MIAMI CONNEXTION

Binker Harlem buscaba una palabra que expresara lo que sentía por aquella chica rubia de clase cuando la puerta de su cuarto se abrió de repente dejando al descubierto los restos de su compañero de habitación:
-“Biiiiinker”-Dijo una voz entrecortada y que parecía que fuera a apagarse con pronunciar dos sílabas más.

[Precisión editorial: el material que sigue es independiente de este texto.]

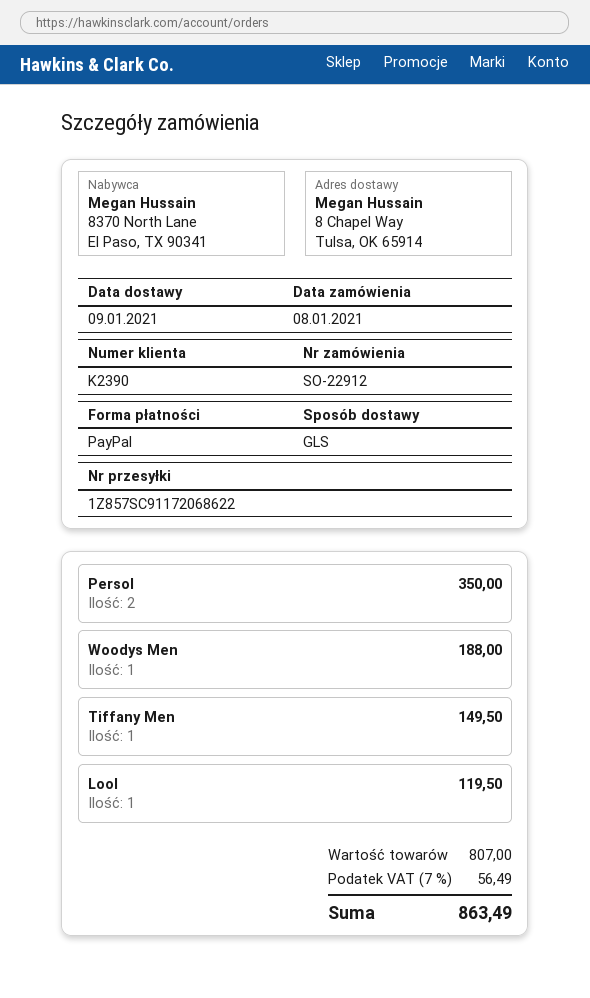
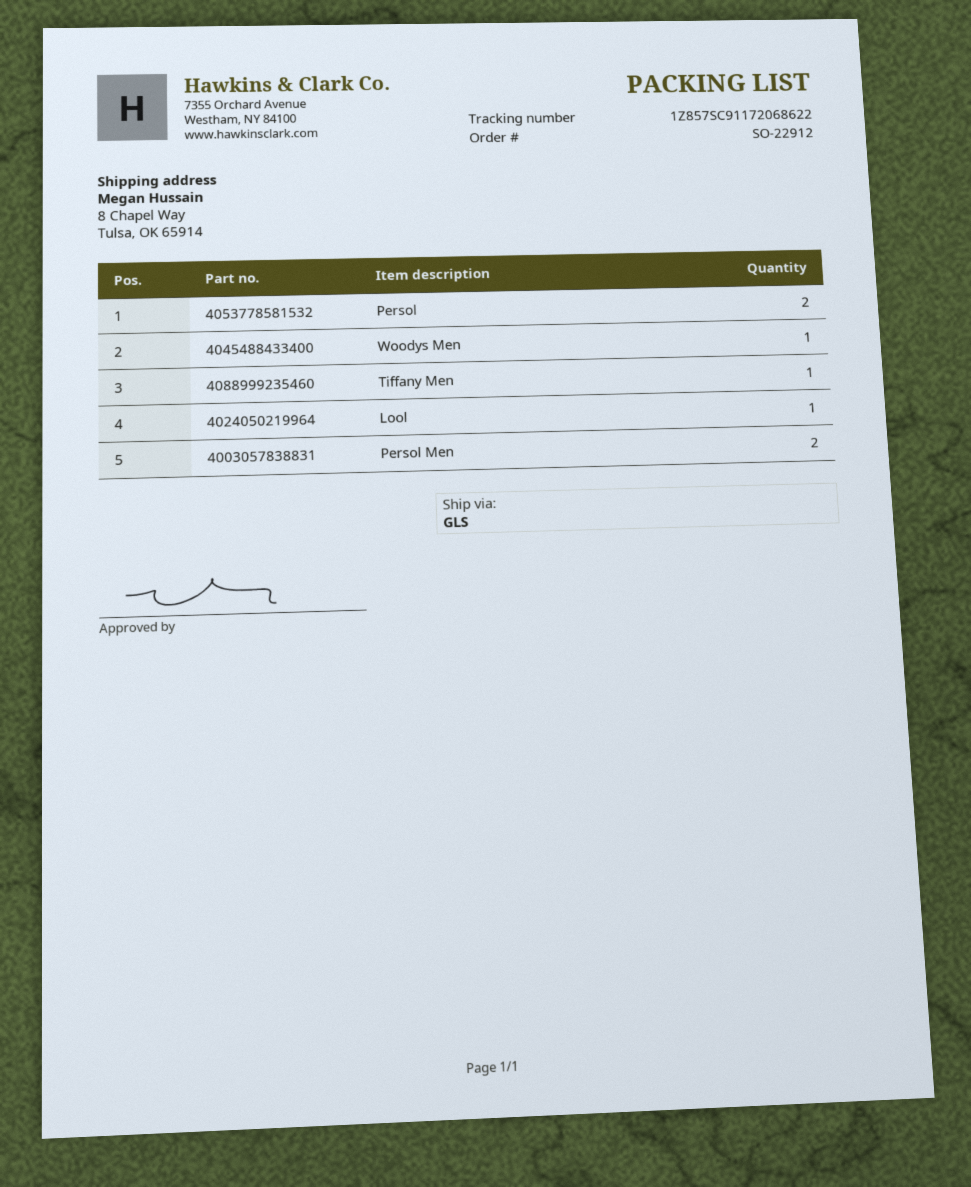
Persol Men: none -> 2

Johann Wegel se hallaba recostado entre la pared del pasillo y la puerta de su cuarto, con una camisa rota salpicada de sangre y un ojo reventado. Binker lo miró casi sin inmutarse y apagó el flexo, que ya empezaba a oler a plástico quemado. Cogiendo a Johann por la cintura y levantándolo después, lo entró en el cuarto y cerró la puerta. Después lo tiró en la cama y tras mirarle un momento, hizo una pausa y le habló:
-Hoy es la cuarta noche. ¿De verdad esperas que me crea que te fueron mal las cosas en la partida?-paró de nuevo-. En realidad, no es que crea que te han ido mal las cosas, sino que te han ido fatal: la primera noche volviste con dos putas del Goldrush, la segunda noche me invitaste a whisky de malta, y ayer me pagaste la deuda que me debías. Hoy no es un buen día para celebrar nada por lo que parece… Cuando tú ganas siempre. Has jugado solo, sin nada que te motive. Has tirado $500 a la basura y nos has jodido a los dos. ¿Me escuchas?¡A los dos!-Binker iba elevando cada vez más el tono de su voz-. ¿No te basta con pedirme ayer el doble, con jurarme por tu madre y rogarme que te diera el dinero, que encima vas y lo pierdes todo?¡Te debería de matar aquí mismo!.
Binker estaba muy nervioso, así que optó por liarse una canuto de “weed” sentado en la ventana. Fumó hasta perder la habitación de vista. No quería pensar en la mañana siguiente.

Mientras tanto Johann estaba en la cama, incapaz de pronunciar una palabra. Sabía que la noche anterior, al devolver la deuda a su amigo y pedirle el doble de crédito poco después había sido un error. No tenía que haberle devuelto el dinero. O por lo menos, no debió pedirle el doble: ahora Binker estaba en deuda con una chavala rubia y hasta él mismo sabía que ni la palabra más estremecedora podría hacerle conseguir a la chica más rica de Miami.